La
casa de mi abuelos era lujosa, pero yo la veía de un lujo asiático, mucho
mayor. Mi recuerdo es el de una niña de once años, enamorada del verde y del
sol. En Uriburu reinaba la oscuridad, aunque afuera hubiera sol; Los muebles,
el comedor trágico cuya mesa gigantesca y sus sillas se codeaban con la vitrina
repleta de copas; copas color bermejo – para el vino tinto- y verde –para el
vino blanco- y dos docenas de copas de un blanco radiante, para el agua
cristalina de ese entonces. Todas ellas, apiladas en orden, siempre en el mismo
lugar. Pegado a ese comedor en tinieblas por los pesados cortinados que nunca
se abrían, había un diminuto jardín de invierno, un lugarcito mágico para mí.
En dos metros y medio por uno de ancho cohabitaban las plantas más originales
de un color verde, verde, que te quiero verde; allí, el sol sí entraba a
raudales por unas ventanas con vidrios de diferentes colores, formando una
guirnalda y dibujos en el centro. En este sitio reinaba el sol, aunque no
podíamos jugar ni movernos. No me atrevía más que a mirarlo con deleite. En
verdad, nos retaban de sólo mirarlo, tal era el cariño que mi abuelo le tenía,
pues, a pesar de ser una esquina de tres pisos, el sol se centraba en este
lugar. El resto era tenebroso, con ciertos destellos de luz al entreabrir los
pesados cortinados. Sin embargo, no debía ser un lugar triste, pues estaba
saturado de instrumentos musicales: dos pianos de cola, un violoncello, un arpa
y un armonio armonizaban dentro de la sala de música, el lujoso y sí soleado
salón y el escritorio en planta baja de mi abuelo, recinto de paz y de
misterio. No recuerdo alegría, ni color, ni chispa de ingenio en ninguno de sus
innumerables escondites.
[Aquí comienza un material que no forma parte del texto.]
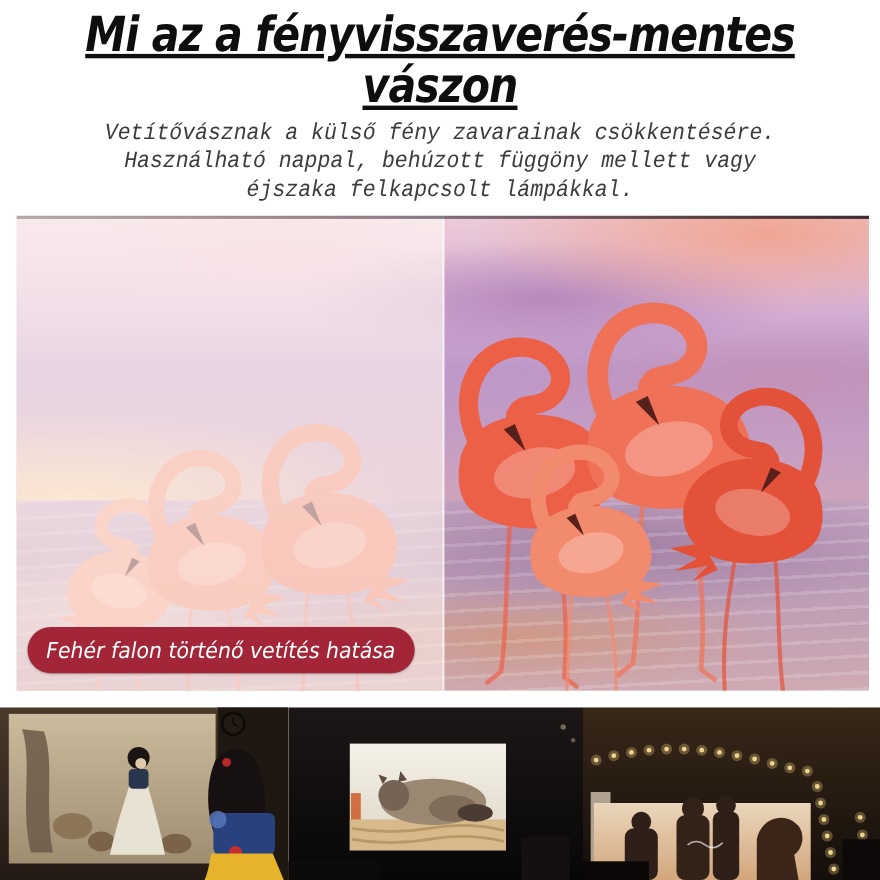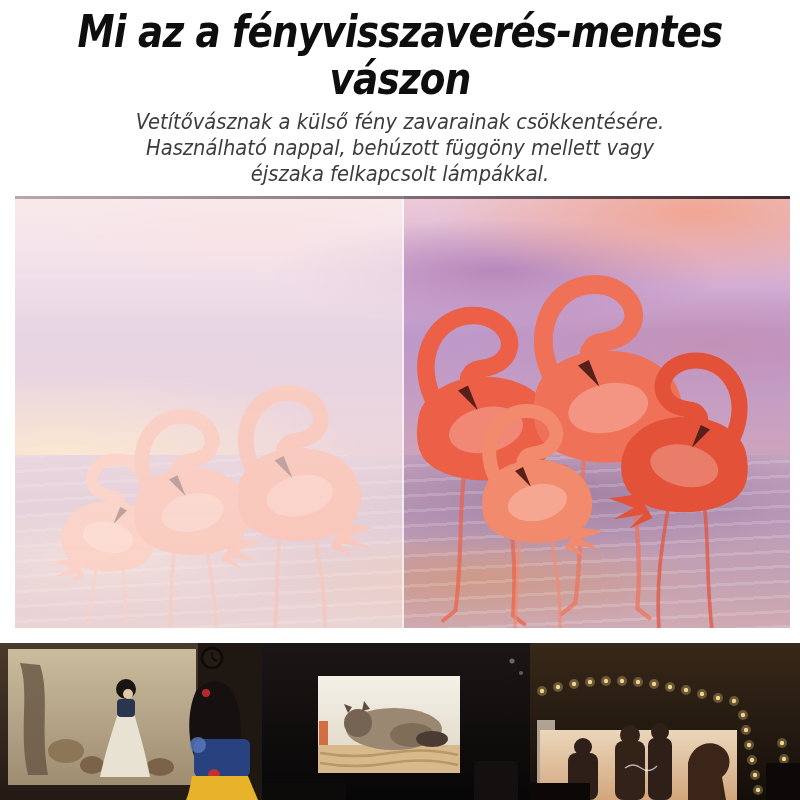--- a/index.html
+++ b/index.html
@@ -4,21 +4,21 @@
 <style>
   html,body{margin:0;padding:0;background:#fff;}
   .page{position:relative;width:800px;height:800px;overflow:hidden;background:#ffffff;
         font-family:"DejaVu Sans", sans-serif;}
 
   
   .title{position:absolute;top:8px;left:0;width:800px;text-align:center;color:#0e0e0e;
          font-weight:bold;font-style:italic;font-size:44px;line-height:47px;letter-spacing:-1px;}
   .title-line{display:block;transform:scaleX(0.85);transform-origin:50% 50%;white-space:nowrap;}
   .subtitle{position:absolute;top:109px;left:0;width:800px;text-align:center;color:#3c3c3e;
-            font-style:italic;font-size:21px;line-height:26px;}
+            font-style:italic;font-size:21px;line-height:26px;font-family:Liberation Mono, monospace;}
   .subtitle-line{display:block;transform:scaleX(0.93);transform-origin:50% 50%;white-space:nowrap;}
 
   
   .compare{position:absolute;left:15px;top:196px;width:775px;height:432px;overflow:hidden;}
   .compare .topline{position:absolute;top:0;left:0;width:100%;height:3px;z-index:6;
         background:linear-gradient(90deg,rgba(100,88,95,.45),rgba(60,45,60,.6),rgba(30,20,30,.85));}
   .sky{position:absolute;inset:0;height:62%;
     background:
       radial-gradient(55% 45% at 88% 6%, rgba(242,160,135,.85), rgba(242,160,135,0) 62%),
       radial-gradient(45% 30% at 62% 28%, rgba(172,122,178,.75), rgba(172,122,178,0) 65%),
@@ -46,21 +46,21 @@
 
   
   .gallery{position:absolute;top:643px;left:0;width:800px;height:157px;display:flex;}
   .gallery svg{display:block;height:157px;}
 </style>
 </head>
 <body>
 
 <div class="page">
 
-  <h1 class="title" style="margin:0;">
+  <h1 class="title" style="margin:0;text-decoration:underline;">
     <span class="title-line">Mi az a fényvisszaverés-mentes</span>
     <span class="title-line">vászon</span>
   </h1>
 
   <div class="subtitle">
     <span class="subtitle-line">Vetítővásznak a külső fény zavarainak csökkentésére.</span>
     <span class="subtitle-line">Használható nappal, behúzott függöny mellett vagy</span>
     <span class="subtitle-line">éjszaka felkapcsolt lámpákkal.</span>
   </div>
 
@@ -87,20 +87,23 @@
 
       <use href="#flam" transform="translate(468,232) scale(1.25)" color="#ec6047"></use>
       <use href="#flam" transform="translate(590,210) scale(1.35)" color="#ef7258"></use>
       <use href="#flam" transform="translate(672,268) scale(-1.15,1.15)" color="#e35138"></use>
       <use href="#flam" transform="translate(520,305) scale(1.0)" color="#f28a6e"></use>
     </svg>
 
     <div class="wash"></div>
     <div class="topline"></div>
 
+    <div class="badge badge-left">
+      <span>Fehér falon történő vetítés hatása</span>
+    </div>
   </div>
 
   <div class="gallery">
 
     <svg width="262" viewBox="0 0 262 157" preserveAspectRatio="none">
       <defs>
         <linearGradient id="g1bg" x1="0" y1="0" x2="0" y2="1">
           <stop offset="0" stop-color="#4a3a2c"></stop>
             <stop offset="1" stop-color="#241a14"></stop>
         </linearGradient>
Había salas, salones y saloncitos, cuartos, cuartos de
roperos y cuartitos, todo por triplicado y de considerables proporciones.
Nosotras corríamos con nuestras medias y nuestros zapatos blancos,URIBURU patinando
por los corredores, a pesar de los chistidos de Fina, la antigua gobernanta de
mi padre, mis tíos y mi madrina. Nada podía disminuir nuestra alegría de vivir
con intensidad, ni esa vejez que se olía por doquier, ni ese olor a moho
rancio, a perfume francés, volcado ex –profeso. Yo tenía once años, repito y en
mis reminiscencias sólo entreveo el reflejo de luz de mis zapatos inmaculados,
de mis rodillas aterciopeladas, recién enjabonadas por manos expertas. Junto
con mi hermano nos escondíamos con nuestra risa fresca, recién fabricada. Otro
gran asombro era sus baños con pisos de mosaicos negros y blancos, como tablero
de ajedrez. Jugábamos a la rayuela en esas baldosas relucientes, hasta que me
encontraban y nos obligaban a lavarnos las manos y a peinarnos. Y recuerdo su
cadena arcaica con su eslabón de porcelana en la punta. Sus bañaderas eran de
un blanco esplendoroso, no porque las enjabonaban bien a fondo, sino meramente
por ser de buena calidad. Otro gran secreto era el sube platos: ¡qué maravilla,
qué pozo misterioso para una chiquilla, qué hondo lugar para llegar hasta el
infierno, cuando nos asomábamos por su hueco! Y subía y bajaba con ruido a
cadenas y muerte, como un espectro dolorido a punto de expirar. De allí en más
no la recuerdo; murió en mi memoria, pese a haber seguido en pie muchos años
más. Cuando mis padres se divorciaron ese año, mi padre regresó a Uriburu y yo
la borré totalmente de mi vida. Destruí su imagen a propósito; sin embargo, al
llegarme ahora todos los martes con mi niño de la mano y pasar frente a la
puerta de lo que fue Uriburu en otra época, oigo aún los pasos de mis zapatos
relucientes y la risa argentina de una niña que – en su demolición- sucumbió.